*** Opening of Provided data ***
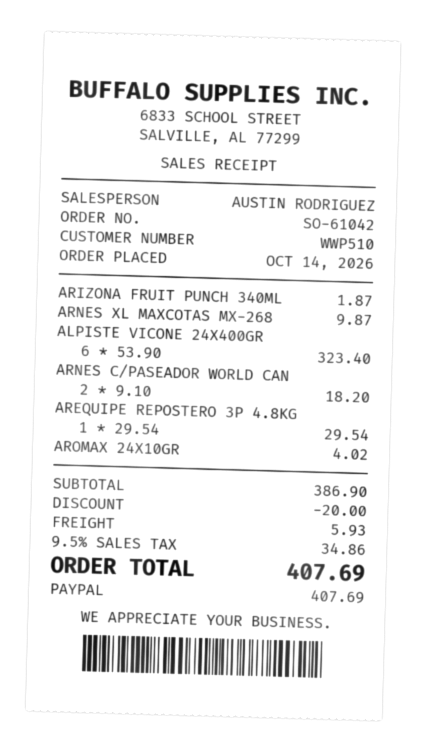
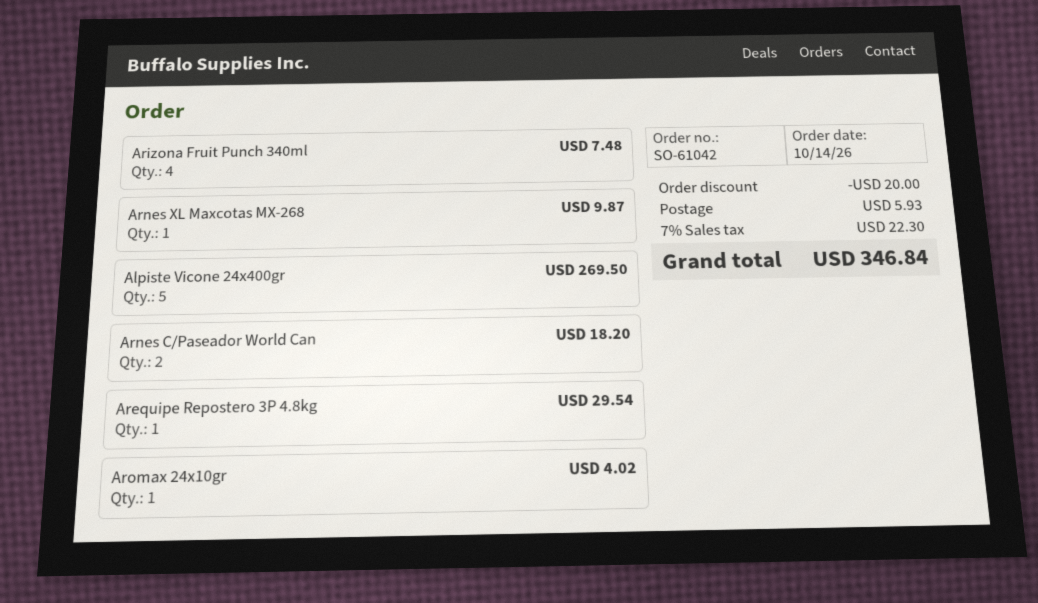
ARIZONA FRUIT PUNCH 340ML: 1 for 1.87 -> 4 for 7.48
ALPISTE VICONE 24X400GR: 6 for 323.40 -> 5 for 269.50
tax: 9.5% = 34.86 -> 7% = 22.30
total: 407.69 -> 346.84

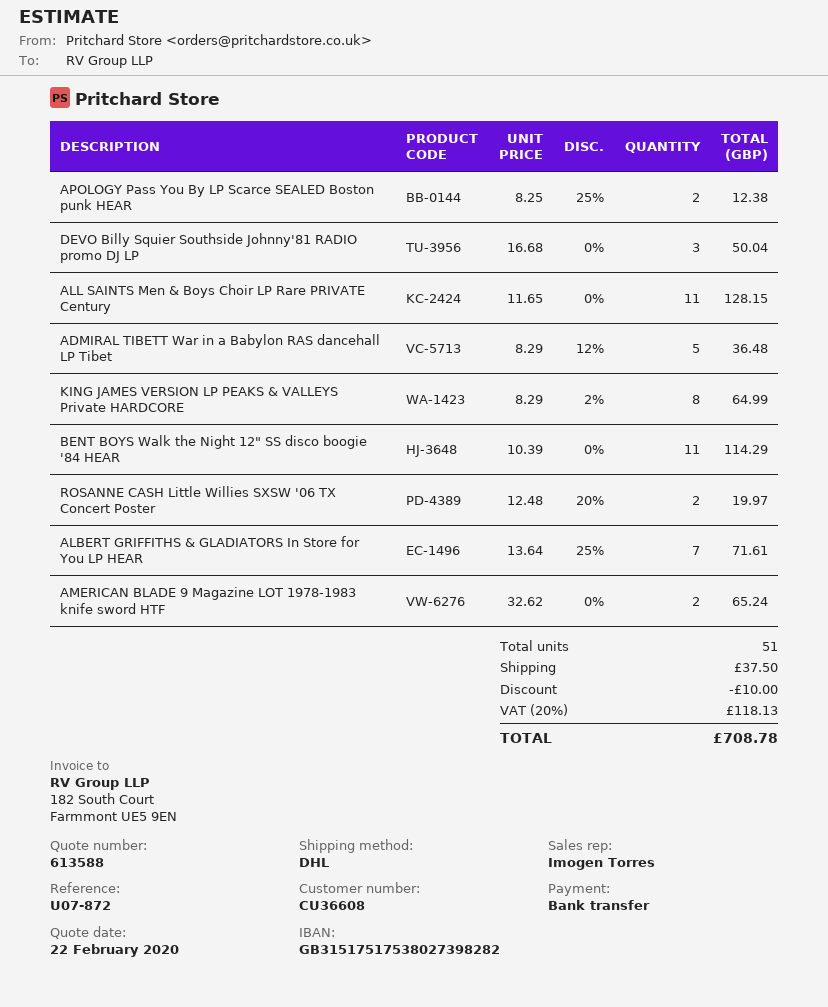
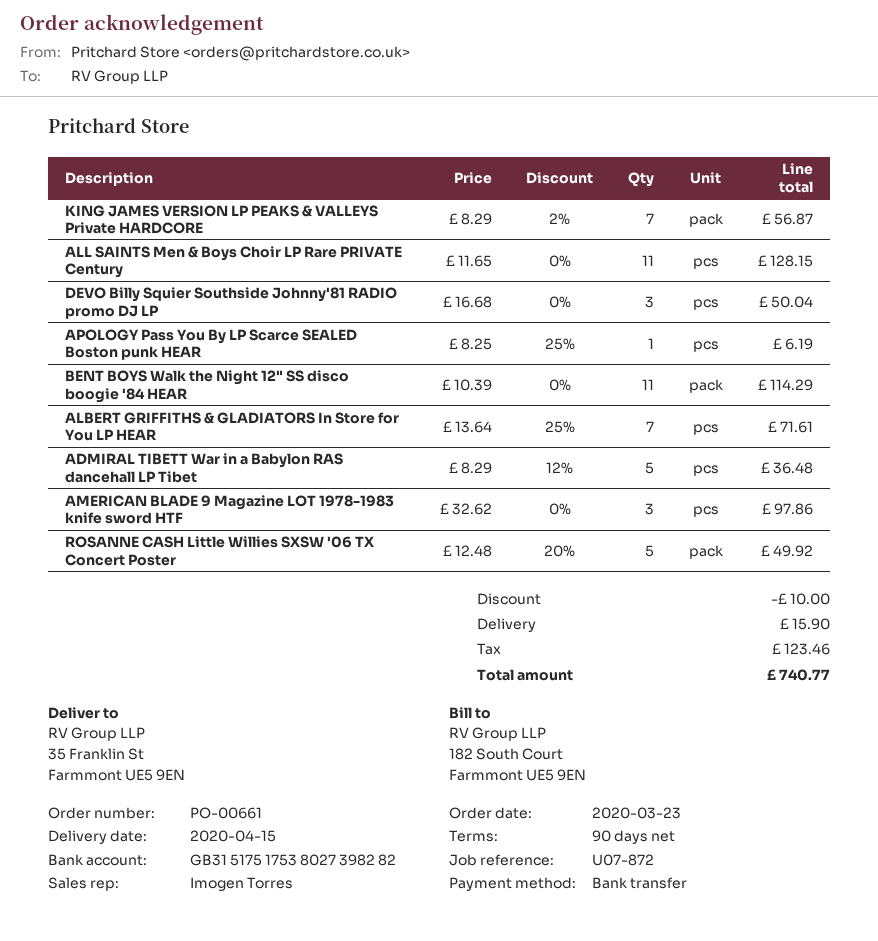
APOLOGY Pass You By LP Scarce SEALED Boston punk HEAR: 2 x 8.25 - 25% = 12.38 -> 1 x 8.25 - 25% = 6.19
KING JAMES VERSION LP PEAKS & VALLEYS Private HARDCORE: 8 x 8.29 - 2% = 64.99 -> 7 x 8.29 - 2% = 56.87
ROSANNE CASH Little Willies SXSW '06 TX Concert Poster: 2 x 12.48 - 20% = 19.97 -> 5 x 12.48 - 20% = 49.92
AMERICAN BLADE 9 Magazine LOT 1978-1983 knife sword HTF: 2 x 32.62 = 65.24 -> 3 x 32.62 = 97.86
shipping: 37.50 -> 15.90
tax: 118.13 -> 123.46
total: 708.78 -> 740.77

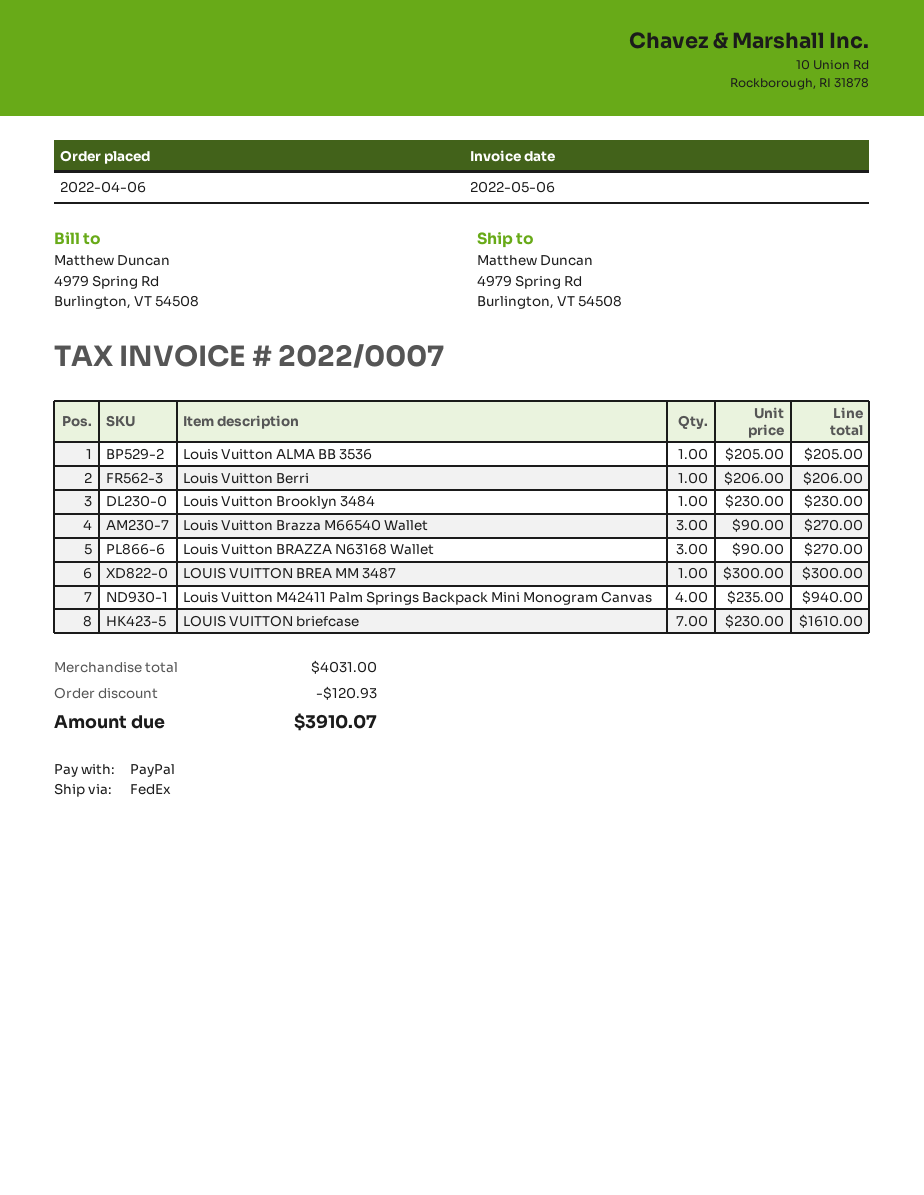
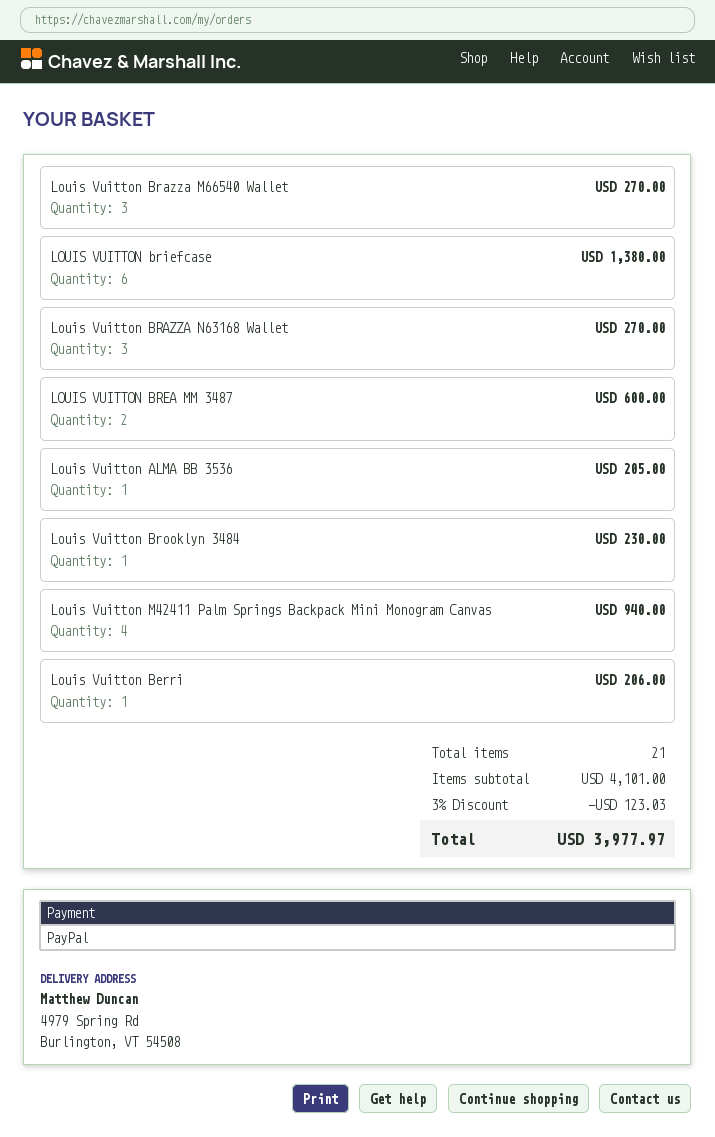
LOUIS VUITTON BREA MM 3487: 1 for 300.00 -> 2 for 600.00
LOUIS VUITTON briefcase: 7 for 1610.00 -> 6 for 1380.00
subtotal: 4031.00 -> 4101.00
discount: 120.93 -> 123.03
total: 3910.07 -> 3977.97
*** Close of Provided data ***
Aim of the task: Your reply should consist solely of the lines from the line containing "tax: 118.13 -> 123.46" through the last line of the listing, unchanged and free of pictures.

Task answer:
tax: 118.13 -> 123.46
total: 708.78 -> 740.77

LOUIS VUITTON BREA MM 3487: 1 for 300.00 -> 2 for 600.00
LOUIS VUITTON briefcase: 7 for 1610.00 -> 6 for 1380.00
subtotal: 4031.00 -> 4101.00
discount: 120.93 -> 123.03
total: 3910.07 -> 3977.97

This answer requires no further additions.